Timothy Chandler of Concord, New Hampshire circa 1805. This tall clock is signed on the seat board with a die-stamp.
The case is constructed woods found locally to the Concord, New Hampshire region. The primary wood is cherry and the secondary wood is New England white pine. The line inlays are most likely holley. This case has been appropriately refinished in a pleasing color. It accentuates the grain of the wood which is quite lively for cherry.
This fine example stands up on four feet. They are cut out of the base section and retain excellent height. The cutout design between the feet forms a subtle apron that drops or hangs from the base panels. This section is visually divided from the base by a line inlay pattern that begins at the back of one of the sides and continues across the front panel and ends at the back of the opposite side. This line inlay pattern is used again and forms a frame around the perimeter of the base panel. The waist section is fitted with a line inlaid rectangular shaped waist door. This is trimmed with a molded edge. Through this door one can gain access to the interior of the case and the components that include the original tin can weights and the brass faced pendulum bob. Additional inlay patterns are displayed in the blocks that support the two fluted quarter columns. Each end terminates in brass quarter columns. The bonnet is surmounted with a pierced and open fret work. This is a traditional country New England design. It is supported by three fluted plinths. Each plinth is fitted with a brass ball and spike finial. The molded arch is supported by smoothly turned and fluted bonnet columns. They are free standing and mounted in brass capitals. These flank the arched bonnet line inlaid door which is fitted with glass.
The iron dial is colorfully painted. It was most likely painted by a local artist who is not yet identified. It features paint decorated geometric fans in each of the four spandrels areas. A bird is depicted in the arch. This dial displays large Arabic numeral hour markers, Arabic numeral five minute markers, a subsidiary seconds bit and a day of the month calendar. This dial is fastened directly to the movement with out the use of a false plate.
The movement is constructed in brass and is good quality. It is weight driven or powered and designed to run for an eight-day duration and to strike each hour on a cast iron bell. The bell is mounted above the movement on a stand that is attached to the back plate.
This fine example was made circa 1800 and stands 7 feet 7 inches tall to the top of the center finial.
About Timothy Chandler of Concord, New Hampshire.

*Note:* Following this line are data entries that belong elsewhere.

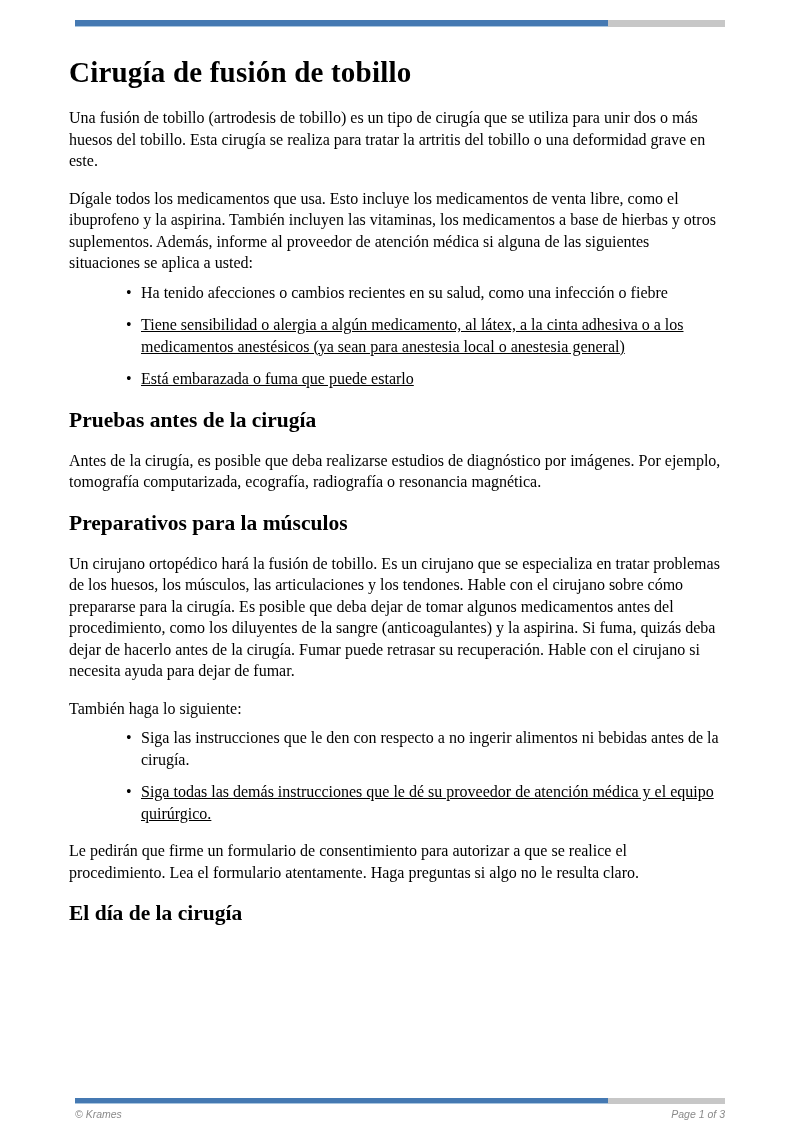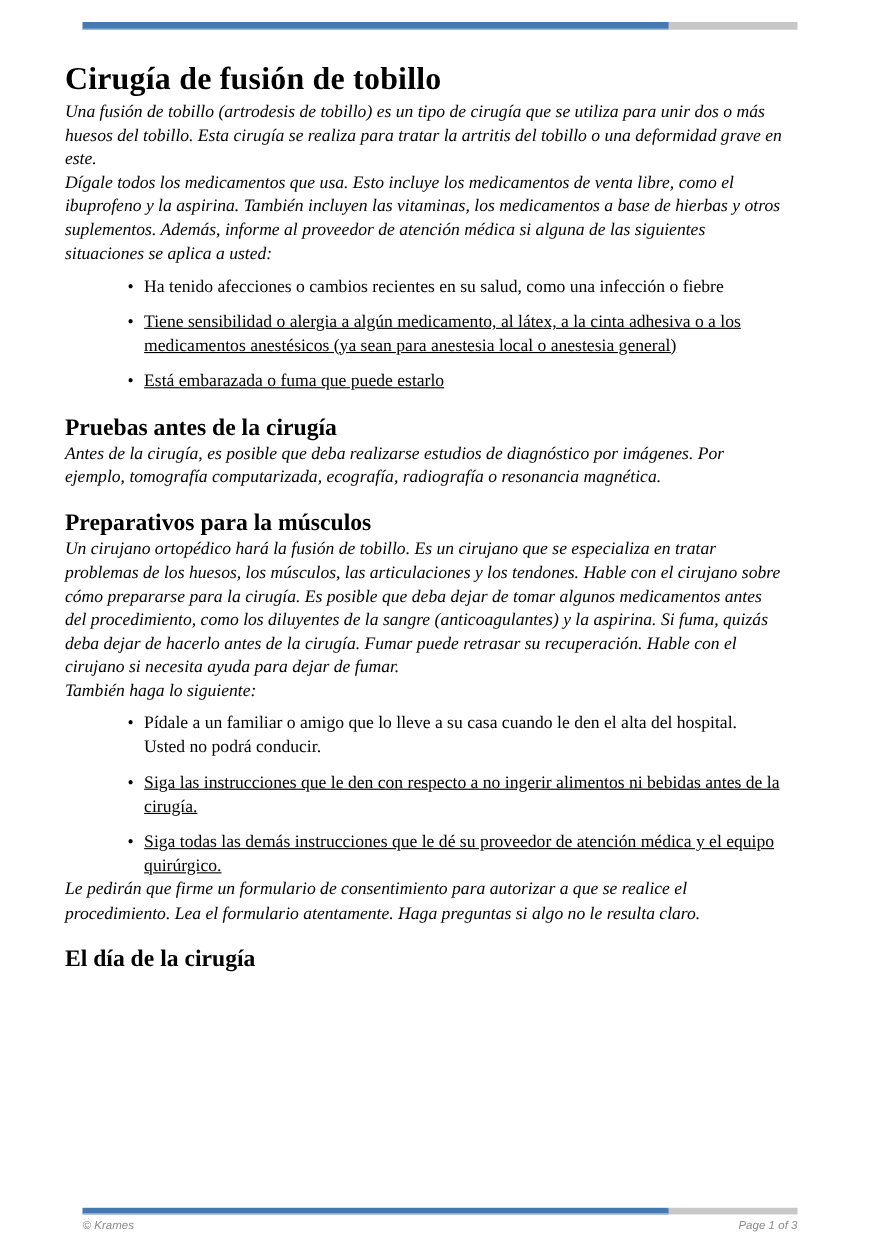--- a/index.html
+++ b/index.html
@@ -22,41 +22,40 @@
   .rule {
     display: flex;
     width: 100%;
   }
   .rule-top { position: absolute; top: 20px; left: 75px; width: 650px; height: 7px; }
   .rule-blue { width: 82%; height: 100%; background: var(--accent_blue); border-bottom: 1px solid #a8c4de; }
   .rule-gray { flex: 1; height: 100%; background: var(--bar_gray); }
   .content {
     position: absolute;
     top: 27px;
-    left: 59px;
+    left: 69px;
     width: 652px;
   }
   h1.doc-title {
     font-size: 29px;
     line-height: 38px;
     font-weight: bold;
     margin-top: 26px;
     letter-spacing: 0.2px;
   }
   h2.section-heading {
     font-size: 21.5px;
     line-height: 27px;
     font-weight: bold;
     margin-top: 17px;
   }
   p.body-par {
     font-size: 16px;
     line-height: 21.5px;
-    margin-top: 0;
-    font-style: italic;
+    margin-top: 16px;
   }
   ul.bullet-list {
     list-style: none;
     margin-top: 8px;
     padding-left: 72px;
   }
   ul.bullet-list li {
     position: relative;
     font-size: 16px;
     line-height: 21.5px;
@@ -109,21 +108,20 @@
       <li>Está embarazada o fuma que puede estarlo</li>
     </ul>
 
     <h2 class="section-heading">Pruebas antes de la cirugía</h2>
     <p class="body-par">Antes de la cirugía, es posible que deba realizarse estudios de diagnóstico por imágenes. Por ejemplo, tomografía computarizada, ecografía, radiografía o resonancia magnética.</p>
 
     <h2 class="section-heading">Preparativos para la músculos</h2>
     <p class="body-par">Un cirujano ortopédico hará la fusión de tobillo. Es un cirujano que se especializa en tratar problemas de los huesos, los músculos, las articulaciones y los tendones. Hable con el cirujano sobre cómo prepararse para la cirugía. Es posible que deba dejar de tomar algunos medicamentos antes del procedimiento, como los diluyentes de la sangre (anticoagulantes) y la aspirina. Si fuma, quizás deba dejar de hacerlo antes de la cirugía. Fumar puede retrasar su recuperación. Hable con el cirujano si necesita ayuda para dejar de fumar.</p>
     <p class="body-par">También haga lo siguiente:</p>
     <ul class="bullet-list">
-      <li>Pídale a un familiar o amigo que lo lleve a su casa cuando le den el alta del hospital. Usted no podrá conducir.</li>
       <li>Siga las instrucciones que le den con respecto a no ingerir alimentos ni bebidas antes de la cirugía.</li>
       <li>Siga todas las demás instrucciones que le dé su proveedor de atención médica y el equipo quirúrgico.</li>
     </ul>
     <p class="body-par">Le pedirán que firme un formulario de consentimiento para autorizar a que se realice el procedimiento. Lea el formulario atentamente. Haga preguntas si algo no le resulta claro.</p>
 
     <h2 class="section-heading">El día de la cirugía</h2>
 
   </div>
 
   <div class="footer">

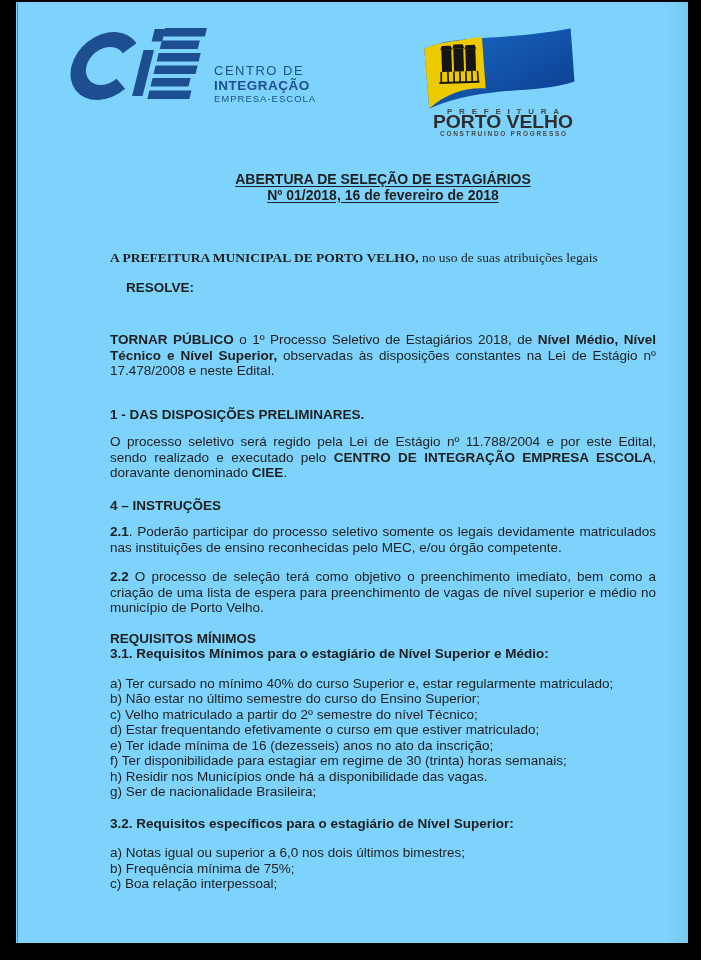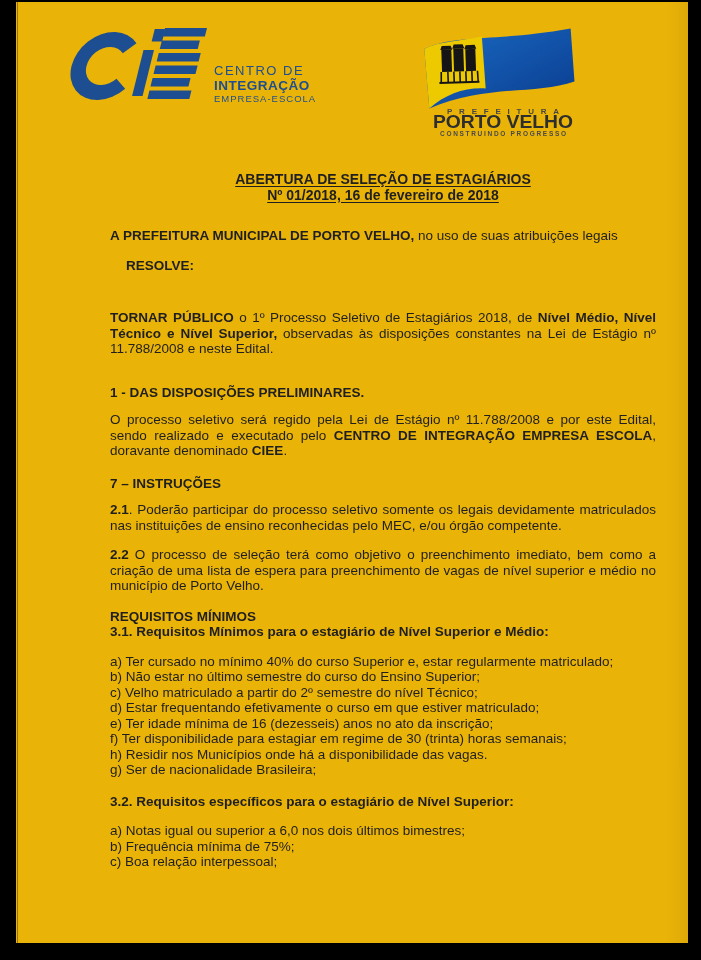--- a/index.html
+++ b/index.html
@@ -2,41 +2,41 @@
 <html><head>
 <meta charset="utf-8">
 <style>
   html,body { margin:0; padding:0; background:#000; }
   .frame {
     position:relative; width:701px; height:960px; background:#000;
     font-family:"Liberation Sans", sans-serif; overflow:hidden;
   }
   .paper {
     position:absolute; left:16px; top:2px; right:13px; bottom:17px;
-    background:#eab308;
+    background:#7dd3fc;
   }
   .paper::after { 
     content:""; position:absolute; top:0; right:0; bottom:0; width:22px;
     background:linear-gradient(to right, rgba(0,0,0,0), rgba(0,0,0,0.05));
     pointer-events:none;
   }
   .paper::before { 
     content:""; position:absolute; top:0; left:1px; bottom:0; width:1px;
     background:rgba(0,0,0,0.35); pointer-events:none;
   }
   .content {
     position:absolute; left:0; top:0; width:100%; box-sizing:border-box;
     padding:170px 32px 0 94px;
     font-size:13.5px; line-height:15.5px; color:#1f1f1f;
   }
   .doc-title { text-align:center; font-weight:bold; font-size:14px; }
   .doc-title .tline { text-decoration:underline; text-underline-offset:2px; }
   .b { font-weight:bold; }
   .jst { text-align:justify; }
-  .opening { margin-top:25px; }
+  .opening { margin-top:47px;font-family:Liberation Serif, serif; }
   .resolve { margin-top:14px; margin-left:16px; font-weight:bold; }
   .p-tornar { margin-top:37px; }
   .h-1 { margin-top:28px; font-weight:bold; }
   .p-regido { margin-top:12px; }
   .h-2 { margin-top:17px; font-weight:bold; }
   .p-21 { margin-top:11px; }
   .p-22 { margin-top:14px; }
   .h-req { margin-top:15px; font-weight:bold; }
   .h-31 { font-weight:bold; }
   .list-31 { margin-top:14px; }
@@ -104,27 +104,27 @@
 
       <div class="doc-title">
         <div><span class="tline">ABERTURA DE SELEÇÃO DE ESTAGIÁRIOS</span></div>
         <div><span class="tline">Nº 01/2018, 16 de fevereiro de 2018</span></div>
       </div>
 
       <div class="opening"><span class="b">A PREFEITURA MUNICIPAL DE PORTO VELHO,</span><span> no uso de suas atribuições legais</span></div>
 
       <div class="resolve">RESOLVE:</div>
 
-      <div class="p-tornar jst"><span class="b">TORNAR PÚBLICO</span><span> o 1º Processo Seletivo de Estagiários 2018, de </span><span class="b">Nível Médio, Nível Técnico e Nível Superior,</span><span> observadas às disposições constantes na Lei de Estágio nº 11.788/2008 e neste Edital.</span></div>
+      <div class="p-tornar jst"><span class="b">TORNAR PÚBLICO</span><span> o 1º Processo Seletivo de Estagiários 2018, de </span><span class="b">Nível Médio, Nível Técnico e Nível Superior,</span><span> observadas às disposições constantes na Lei de Estágio nº 17.478/2008 e neste Edital.</span></div>
 
       <div class="h-1">1 - DAS DISPOSIÇÕES PRELIMINARES.</div>
 
-      <div class="p-regido jst"><span>O processo seletivo será regido pela Lei de Estágio nº 11.788/2008 e por este Edital, sendo realizado e executado pelo </span><span class="b">CENTRO DE INTEGRAÇÃO EMPRESA ESCOLA</span><span>, doravante denominado </span><span class="b">CIEE</span><span>.</span></div>
+      <div class="p-regido jst"><span>O processo seletivo será regido pela Lei de Estágio nº 11.788/2004 e por este Edital, sendo realizado e executado pelo </span><span class="b">CENTRO DE INTEGRAÇÃO EMPRESA ESCOLA</span><span>, doravante denominado </span><span class="b">CIEE</span><span>.</span></div>
 
-      <div class="h-2">7 – INSTRUÇÕES</div>
+      <div class="h-2">4 – INSTRUÇÕES</div>
 
       <div class="p-21 jst"><span class="b">2.1</span><span>. Poderão participar do processo seletivo somente os legais devidamente matriculados nas instituições de ensino reconhecidas pelo MEC, e/ou órgão competente.</span></div>
 
       <div class="p-22 jst"><span class="b">2.2</span><span> O processo de seleção terá como objetivo o preenchimento imediato, bem como a criação de uma lista de espera para preenchimento de vagas de nível superior e médio no município de Porto Velho.</span></div>
 
       <div class="h-req">REQUISITOS MÍNIMOS</div>
 
       <div class="h-31">3.1. Requisitos Mínimos para o estagiário de Nível Superior e Médio:</div>
 
       <div class="list-31">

Major Timothy Chandler was born on April 25, 1762 and died on August 9, 1848. He was apprenticed to a local maker on hand cards for carding wool. He moved for a short time to Connecticut and moved back to Concord in 1785. It is not known who he learned clockmaking from. A possibility would include Peregrine White of Woodstock, Connecticut or Jonathan Hale of Pomfret, Connecticut. In Concord, he became a prolific clockmaker until his retirement in 1829. In 1797 he enlisted with the minute Men and received the commission of Major in 1799. Chandler had many interests, some of which included card making, goldsmith, silversmith, fireward and many other civic positions.We have owned numerous tall case clocks, wall timepieces and New Hampshire mirror clocks by this important New Hampshire clockmaker.